DATASET EXTRACT Start Marker
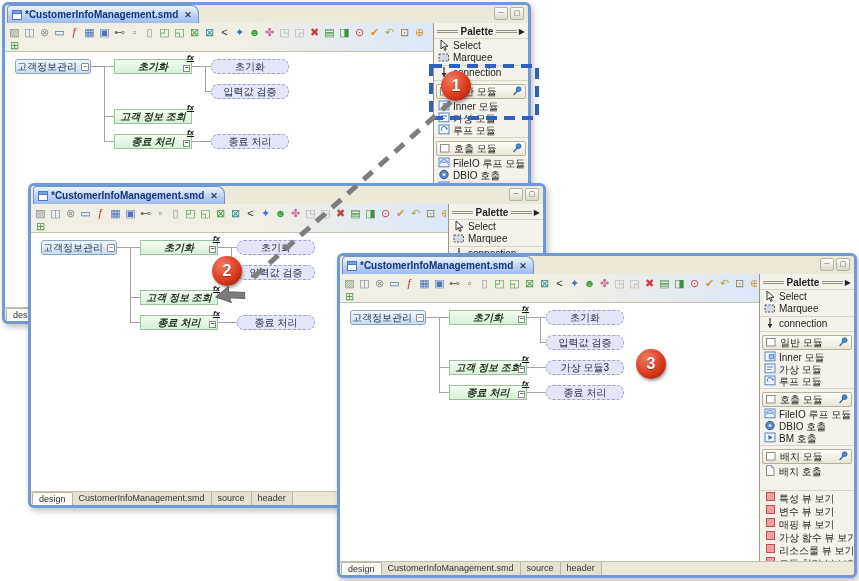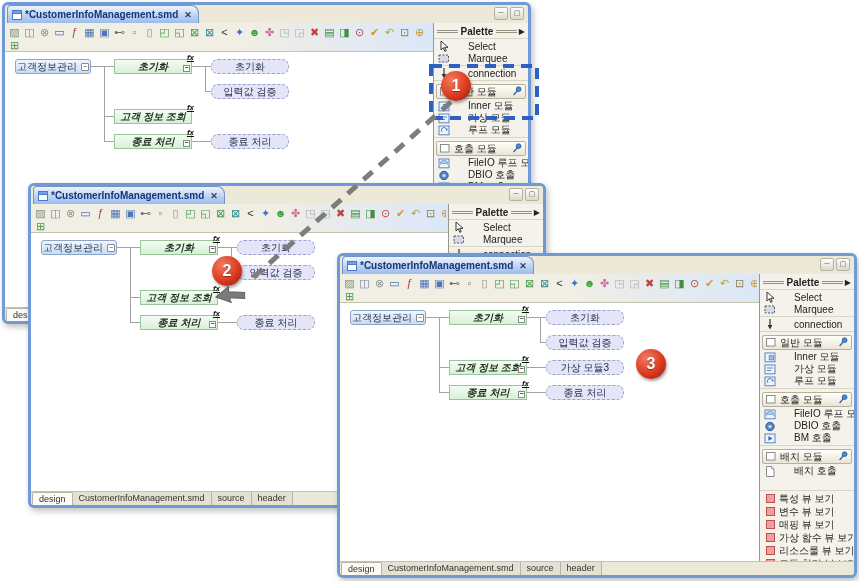--- a/index.html
+++ b/index.html
@@ -35,27 +35,27 @@
   
   .palette{width:95px;box-sizing:border-box;background:#f4f2ea;border-left:1px solid #9a968a;
            font-size:10px;color:#222;overflow:hidden}
   .pal-header{display:flex;align-items:center;height:13px;padding:0 3px;margin-top:2px}
   .pal-line{flex:1;border-top:3px double #97917e;height:0}
   .pal-title{margin:0 3px;font-weight:bold;font-size:10px;color:#222}
   .pal-arrow{font-size:8px;color:#222;margin-left:2px}
   .pal-section{border-top:1px solid #d8d4c6;padding:1px 0}
   .pal-section:first-of-type{border-top:none}
   .pal-gap{margin-top:12px}
-  .pal-tool{display:flex;align-items:center;gap:18px;height:12px;padding:0 2px 0 4px;white-space:nowrap}
+  .pal-tool{display:flex;align-items:flex-start;gap:3px;height:12px;padding:0 2px 0 4px;white-space:nowrap}
   .pal-ico{width:12px;height:11px;display:inline-flex;flex:0 0 12px}
   .pal-group{display:flex;align-items:center;gap:3px;height:13px;margin:2px 2px 1px;
              border:1px solid #b6b09c;border-radius:2px;background:linear-gradient(#fffef9,#e9e5d6);
              padding:0 2px;white-space:nowrap}
   .pal-group .lbl{flex:1}
-  .pal-view{display:flex;align-items:center;gap:4px;height:13px;padding:0 2px 0 6px;white-space:nowrap}
+  .pal-view{display:flex;gap:4px;height:13px;padding:0 2px 0 6px;white-space:nowrap}
   .bullet{width:7px;height:7px;background:#efa0a0;border:1px solid #c05050;flex:0 0 7px}
 
   
   .bottomtabs{height:14px;background:#ece9d8;border-top:1px solid #c6c2b0;display:flex;
               align-items:stretch;font-size:9px;color:#333;padding-left:1px;white-space:nowrap}
   .btab{padding:1px 6px 0;border-right:1px solid #b8b4a4;background:#e4e1d2}
   .btab.active{background:#fcfbf6;border:1px solid #b8b4a4;border-bottom:none;border-radius:2px 2px 0 0}
 
   
   .dgwrap{position:absolute;left:4px;top:3px;width:320px;height:108px}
DATASET EXTRACT End Marker
= TASK BRIEF =
Please retype the data exactly as it appears, but without any of its pictures.

= RESPONSE AREA =
--- a/index.html
+++ b/index.html
@@ -35,27 +35,27 @@
   
   .palette{width:95px;box-sizing:border-box;background:#f4f2ea;border-left:1px solid #9a968a;
            font-size:10px;color:#222;overflow:hidden}
   .pal-header{display:flex;align-items:center;height:13px;padding:0 3px;margin-top:2px}
   .pal-line{flex:1;border-top:3px double #97917e;height:0}
   .pal-title{margin:0 3px;font-weight:bold;font-size:10px;color:#222}
   .pal-arrow{font-size:8px;color:#222;margin-left:2px}
   .pal-section{border-top:1px solid #d8d4c6;padding:1px 0}
   .pal-section:first-of-type{border-top:none}
   .pal-gap{margin-top:12px}
-  .pal-tool{display:flex;align-items:center;gap:18px;height:12px;padding:0 2px 0 4px;white-space:nowrap}
+  .pal-tool{display:flex;align-items:flex-start;gap:3px;height:12px;padding:0 2px 0 4px;white-space:nowrap}
   .pal-ico{width:12px;height:11px;display:inline-flex;flex:0 0 12px}
   .pal-group{display:flex;align-items:center;gap:3px;height:13px;margin:2px 2px 1px;
              border:1px solid #b6b09c;border-radius:2px;background:linear-gradient(#fffef9,#e9e5d6);
              padding:0 2px;white-space:nowrap}
   .pal-group .lbl{flex:1}
-  .pal-view{display:flex;align-items:center;gap:4px;height:13px;padding:0 2px 0 6px;white-space:nowrap}
+  .pal-view{display:flex;gap:4px;height:13px;padding:0 2px 0 6px;white-space:nowrap}
   .bullet{width:7px;height:7px;background:#efa0a0;border:1px solid #c05050;flex:0 0 7px}
 
   
   .bottomtabs{height:14px;background:#ece9d8;border-top:1px solid #c6c2b0;display:flex;
               align-items:stretch;font-size:9px;color:#333;padding-left:1px;white-space:nowrap}
   .btab{padding:1px 6px 0;border-right:1px solid #b8b4a4;background:#e4e1d2}
   .btab.active{background:#fcfbf6;border:1px solid #b8b4a4;border-bottom:none;border-radius:2px 2px 0 0}
 
   
   .dgwrap{position:absolute;left:4px;top:3px;width:320px;height:108px}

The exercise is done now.